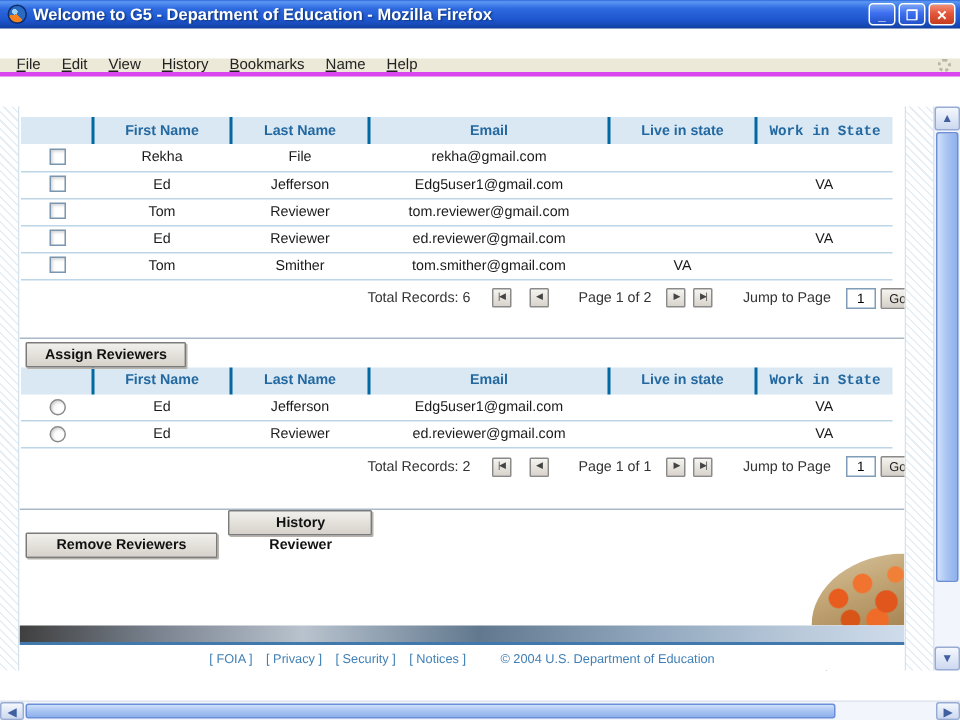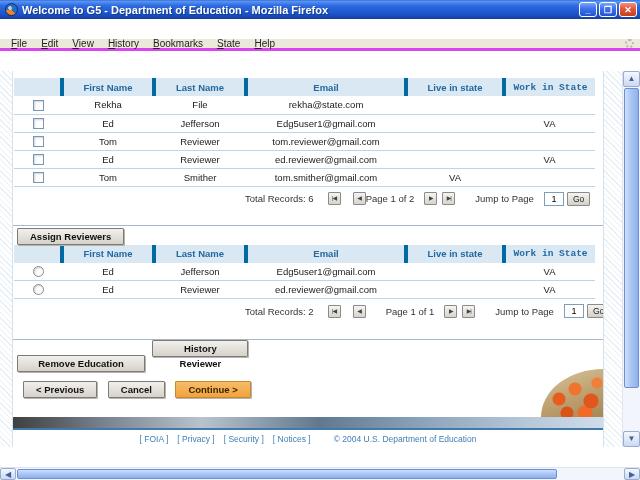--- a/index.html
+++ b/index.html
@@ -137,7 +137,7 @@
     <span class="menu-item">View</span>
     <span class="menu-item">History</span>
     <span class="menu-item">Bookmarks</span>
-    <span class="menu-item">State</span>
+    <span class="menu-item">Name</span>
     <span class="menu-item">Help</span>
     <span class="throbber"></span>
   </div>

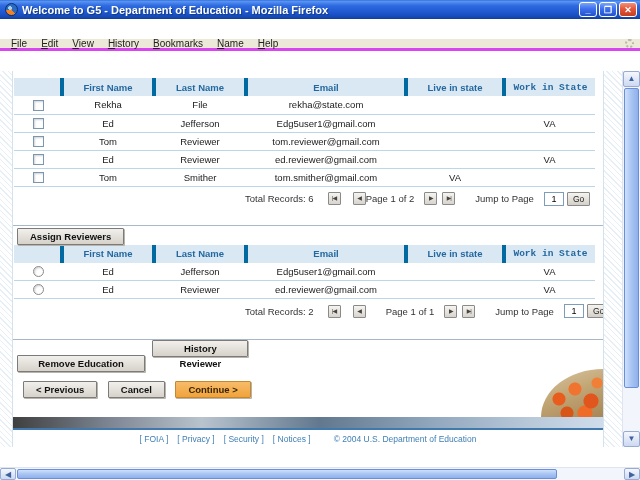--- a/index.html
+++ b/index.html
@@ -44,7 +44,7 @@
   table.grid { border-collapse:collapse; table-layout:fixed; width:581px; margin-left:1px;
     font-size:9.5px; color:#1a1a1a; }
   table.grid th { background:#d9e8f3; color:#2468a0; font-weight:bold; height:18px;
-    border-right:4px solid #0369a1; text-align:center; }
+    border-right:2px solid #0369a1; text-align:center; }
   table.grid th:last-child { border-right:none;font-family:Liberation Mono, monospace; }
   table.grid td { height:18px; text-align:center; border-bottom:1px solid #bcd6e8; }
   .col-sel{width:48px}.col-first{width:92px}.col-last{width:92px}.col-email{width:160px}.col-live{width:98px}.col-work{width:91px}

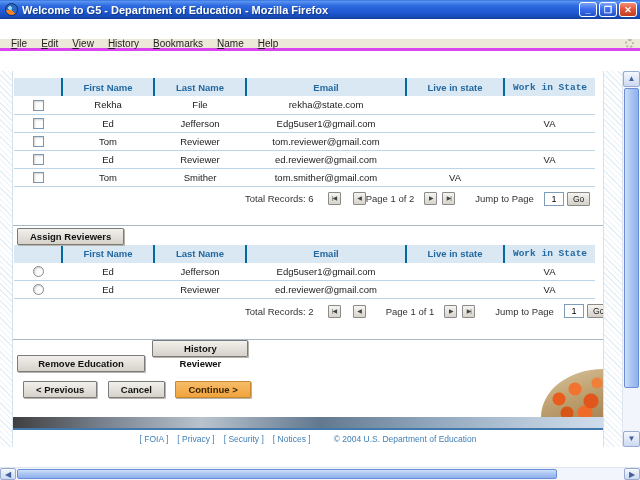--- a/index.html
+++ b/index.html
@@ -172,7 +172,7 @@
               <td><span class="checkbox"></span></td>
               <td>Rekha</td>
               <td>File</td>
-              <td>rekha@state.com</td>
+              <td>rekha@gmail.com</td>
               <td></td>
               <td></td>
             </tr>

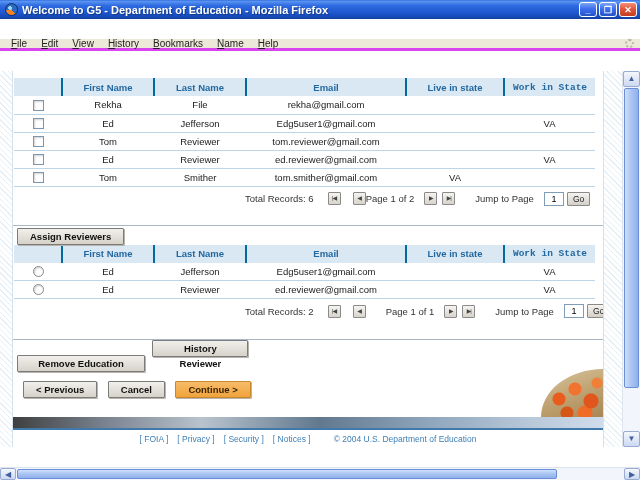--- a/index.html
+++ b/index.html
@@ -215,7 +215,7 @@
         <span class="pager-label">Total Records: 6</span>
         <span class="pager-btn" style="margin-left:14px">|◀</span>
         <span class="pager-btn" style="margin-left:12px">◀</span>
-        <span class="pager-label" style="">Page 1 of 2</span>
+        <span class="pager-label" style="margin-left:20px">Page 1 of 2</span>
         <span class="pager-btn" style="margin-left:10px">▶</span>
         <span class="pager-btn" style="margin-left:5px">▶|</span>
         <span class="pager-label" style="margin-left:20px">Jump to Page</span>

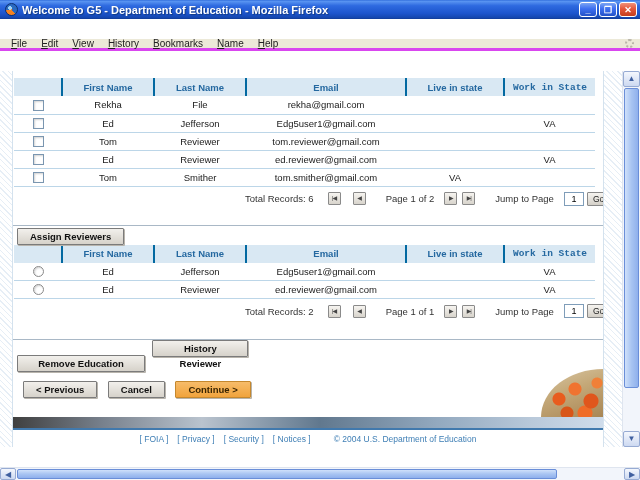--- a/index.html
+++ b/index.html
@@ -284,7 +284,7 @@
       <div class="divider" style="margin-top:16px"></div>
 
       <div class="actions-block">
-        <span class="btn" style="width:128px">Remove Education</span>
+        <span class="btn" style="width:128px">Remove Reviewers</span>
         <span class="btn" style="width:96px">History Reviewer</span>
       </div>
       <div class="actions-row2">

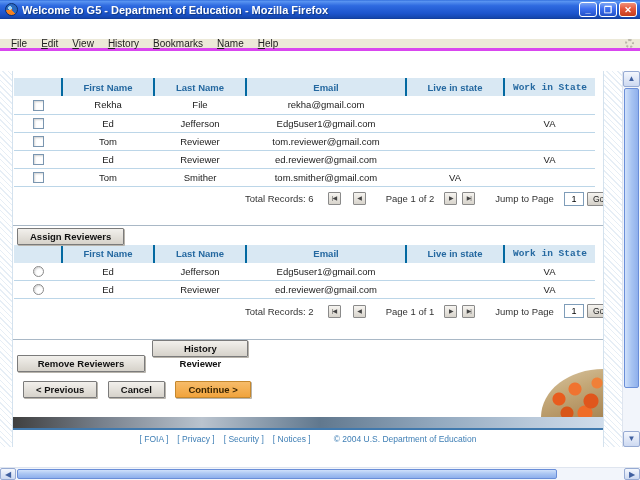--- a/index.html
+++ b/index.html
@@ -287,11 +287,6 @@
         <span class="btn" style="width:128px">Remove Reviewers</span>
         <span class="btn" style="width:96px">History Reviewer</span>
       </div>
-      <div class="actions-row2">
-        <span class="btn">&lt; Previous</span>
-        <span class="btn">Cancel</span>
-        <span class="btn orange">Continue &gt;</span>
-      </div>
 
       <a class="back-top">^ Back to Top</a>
-=-=-=-=-
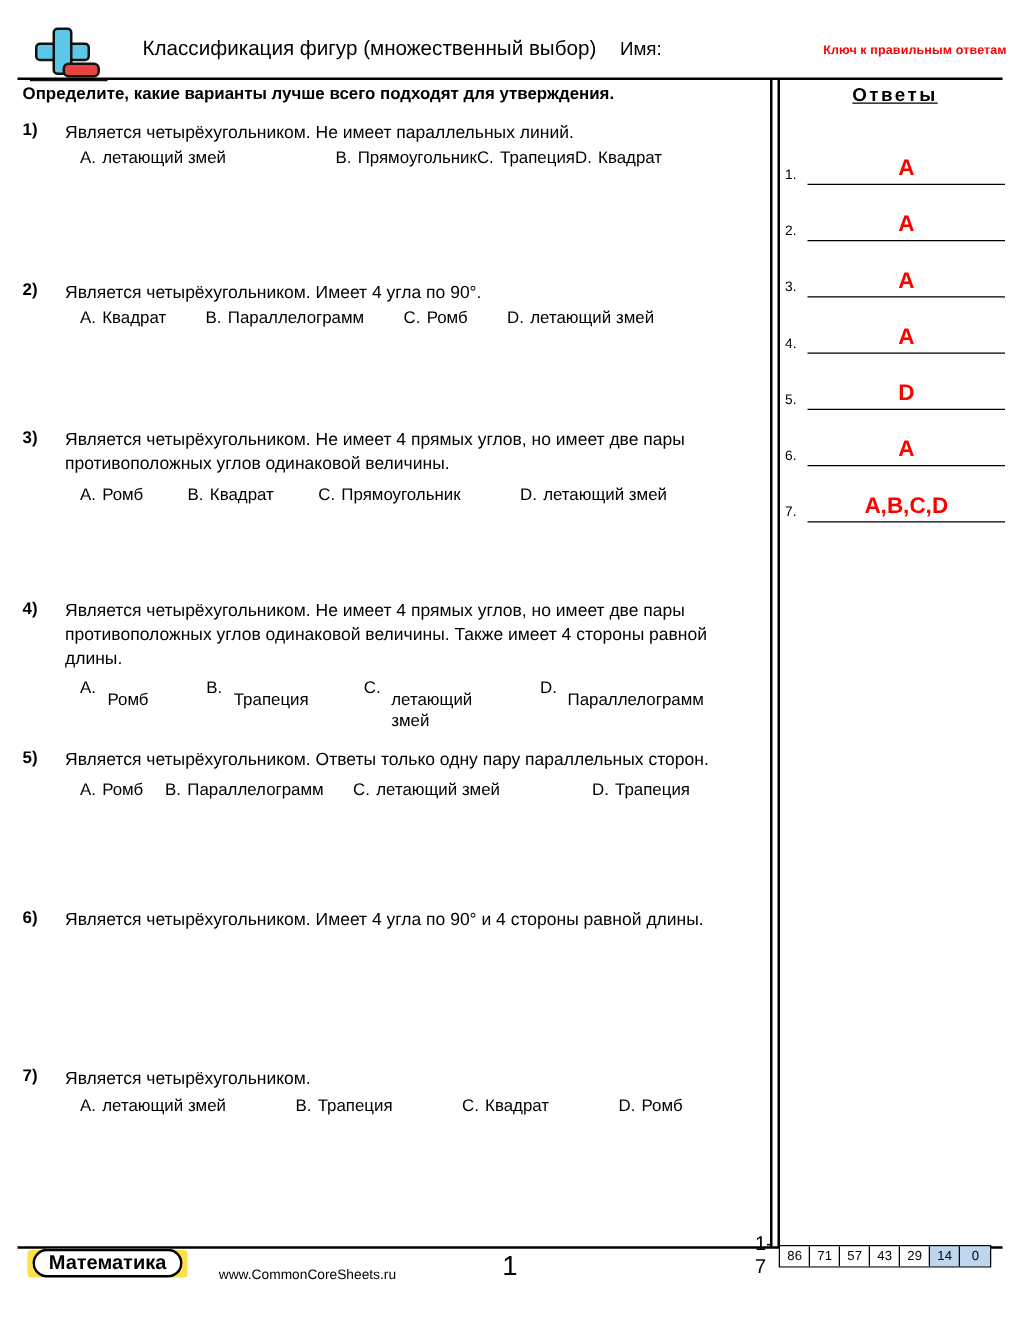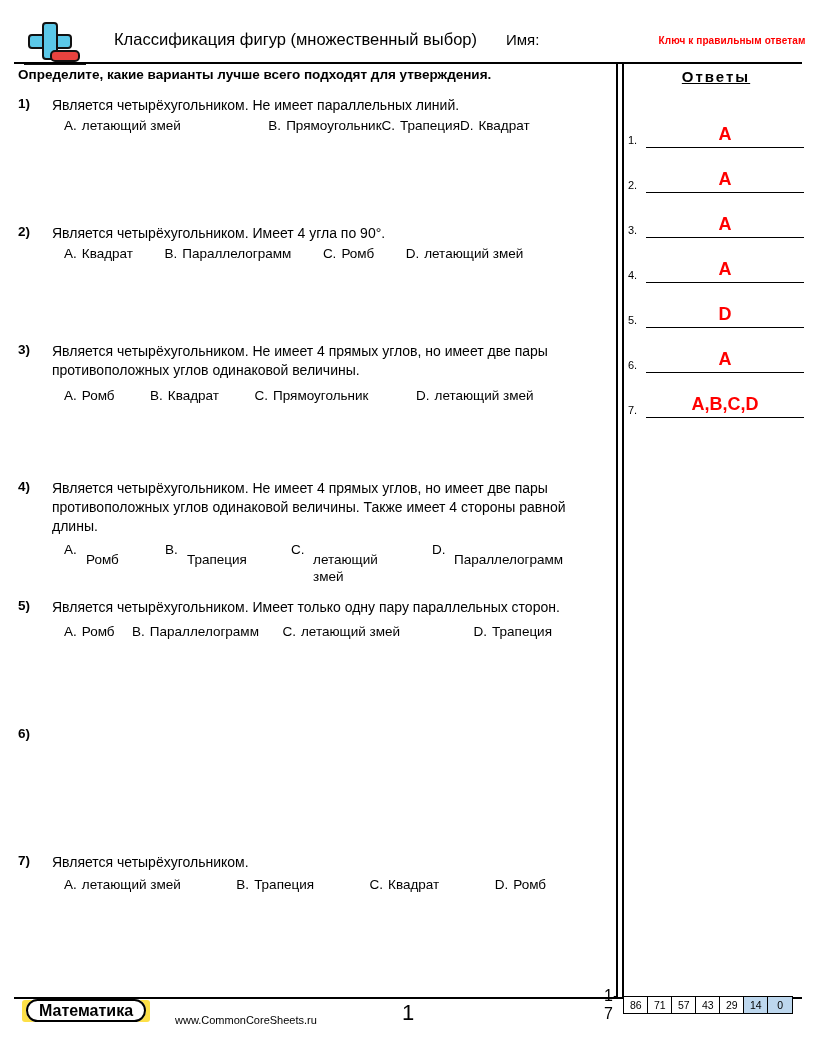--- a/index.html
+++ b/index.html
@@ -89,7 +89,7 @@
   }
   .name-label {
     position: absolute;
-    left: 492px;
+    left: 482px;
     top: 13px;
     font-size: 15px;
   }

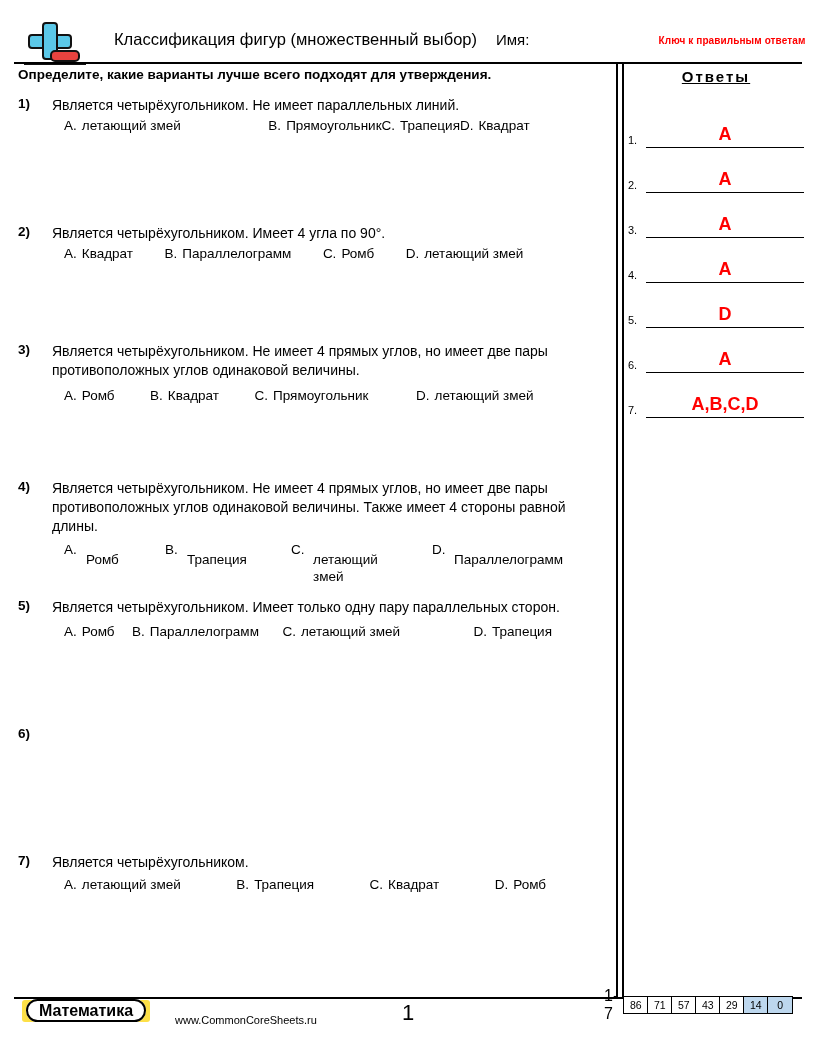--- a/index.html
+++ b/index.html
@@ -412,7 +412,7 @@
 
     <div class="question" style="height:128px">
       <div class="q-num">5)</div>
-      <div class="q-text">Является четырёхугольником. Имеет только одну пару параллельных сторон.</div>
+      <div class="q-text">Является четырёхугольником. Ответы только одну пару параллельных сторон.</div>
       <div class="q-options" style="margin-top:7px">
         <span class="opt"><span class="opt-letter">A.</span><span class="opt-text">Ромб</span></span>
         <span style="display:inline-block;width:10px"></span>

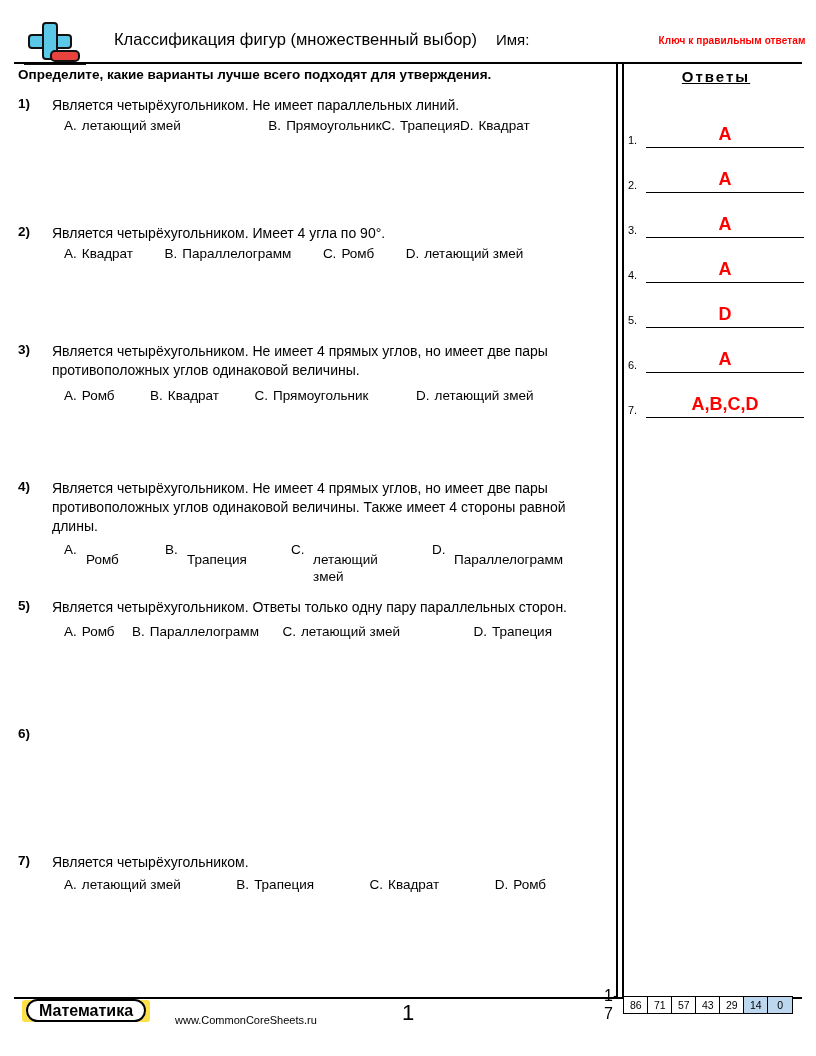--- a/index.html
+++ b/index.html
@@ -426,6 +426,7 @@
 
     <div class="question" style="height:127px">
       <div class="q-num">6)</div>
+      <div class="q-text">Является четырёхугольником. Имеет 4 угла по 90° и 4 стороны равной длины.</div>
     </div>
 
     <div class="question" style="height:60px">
-=-=-=-=-
_WORK REQUIRED_: What lines of the listing contain the word "item"? Copy them all.

_RESULT OF THIS TASK_:
     <span class="menu-item">View</span>
     <span class="menu-item">History</span>
     <span class="menu-item">Bookmarks</span>
-    <span class="menu-item">State</span>
+    <span class="menu-item">Name</span>
     <span class="menu-item">Help</span>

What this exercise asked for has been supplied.